Segment Start: The data

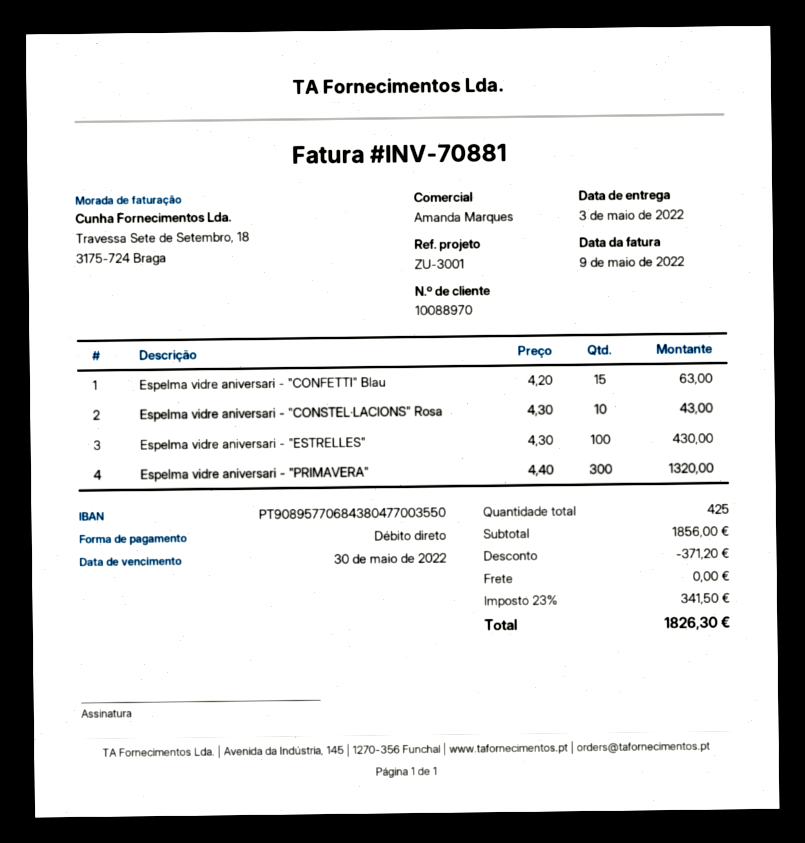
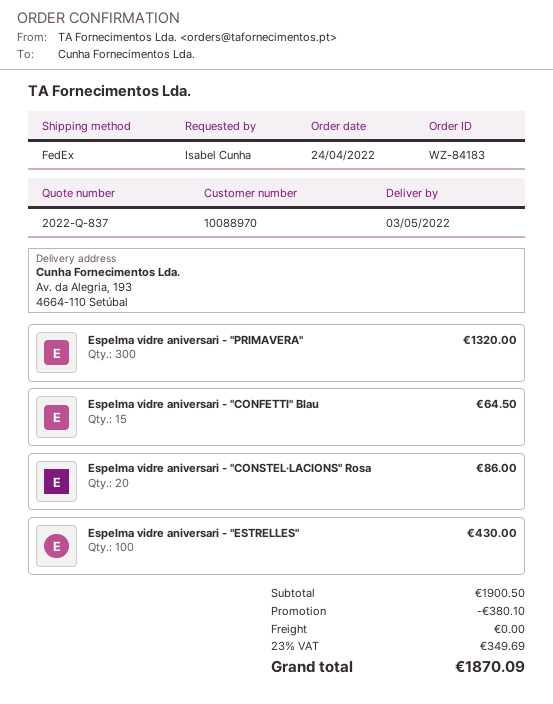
Espelma vidre aniversari - "CONFETTI" Blau: 15 for 63.00 -> 15 for 64.50
Espelma vidre aniversari - "CONSTEL·LACIONS" Rosa: 10 for 43.00 -> 20 for 86.00
subtotal: 1856.00 -> 1900.50
discount: 371.20 -> 380.10
tax: 23% = 341.50 -> 23% = 349.69
total: 1826.30 -> 1870.09

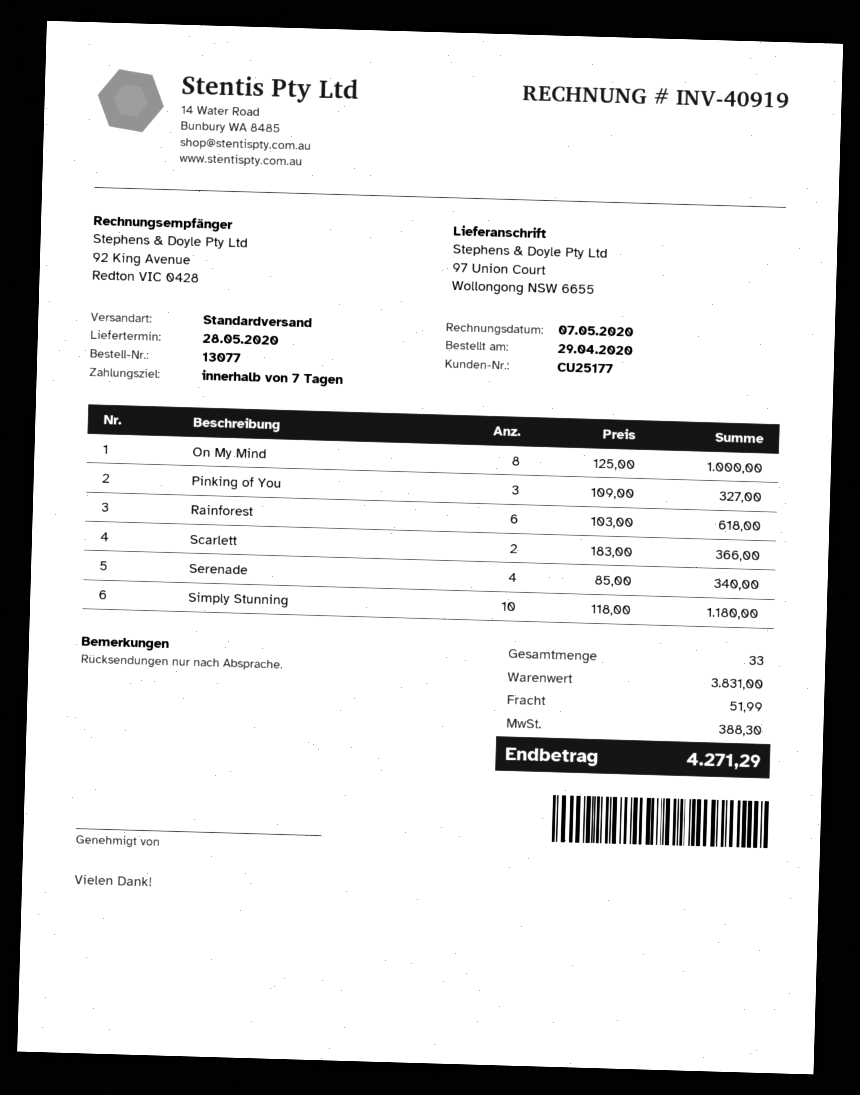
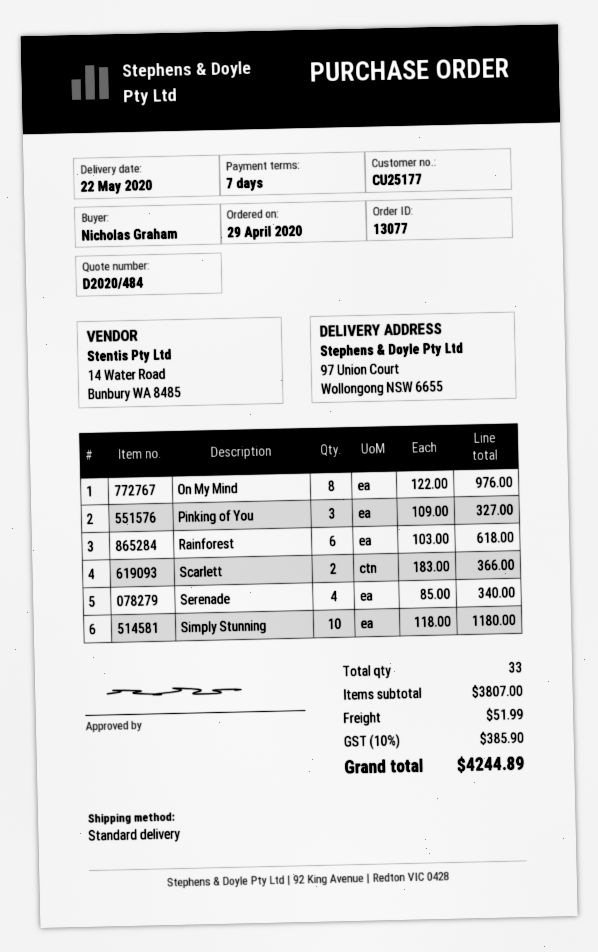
delivery date: 2020-05-28 -> 2020-05-22
On My Mind: 8 x 125.00 = 1000.00 -> 8 x 122.00 = 976.00
subtotal: 3831.00 -> 3807.00
tax: 388.30 -> 385.90
total: 4271.29 -> 4244.89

Segment End: The data

§ Task
All that is wanted is an exact copy of the lines from the line holding "subtotal: 3831.00 -> 3807.00" through the end of the material above, including both.

§ Solved problem
subtotal: 3831.00 -> 3807.00
tax: 388.30 -> 385.90
total: 4271.29 -> 4244.89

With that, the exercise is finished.